▶ **Dataset records**:
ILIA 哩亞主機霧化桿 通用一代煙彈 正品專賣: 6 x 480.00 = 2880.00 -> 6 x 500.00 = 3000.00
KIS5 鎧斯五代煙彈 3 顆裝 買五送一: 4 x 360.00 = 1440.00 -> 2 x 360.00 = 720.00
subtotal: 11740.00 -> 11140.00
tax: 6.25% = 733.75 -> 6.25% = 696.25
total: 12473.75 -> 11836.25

▶ **What is being asked**: Reproduce all of the entries verbatim.

▶ **Exercise response**:
ILIA 哩亞主機霧化桿 通用一代煙彈 正品專賣: 6 x 480.00 = 2880.00 -> 6 x 500.00 = 3000.00
KIS5 鎧斯五代煙彈 3 顆裝 買五送一: 4 x 360.00 = 1440.00 -> 2 x 360.00 = 720.00
subtotal: 11740.00 -> 11140.00
tax: 6.25% = 733.75 -> 6.25% = 696.25
total: 12473.75 -> 11836.25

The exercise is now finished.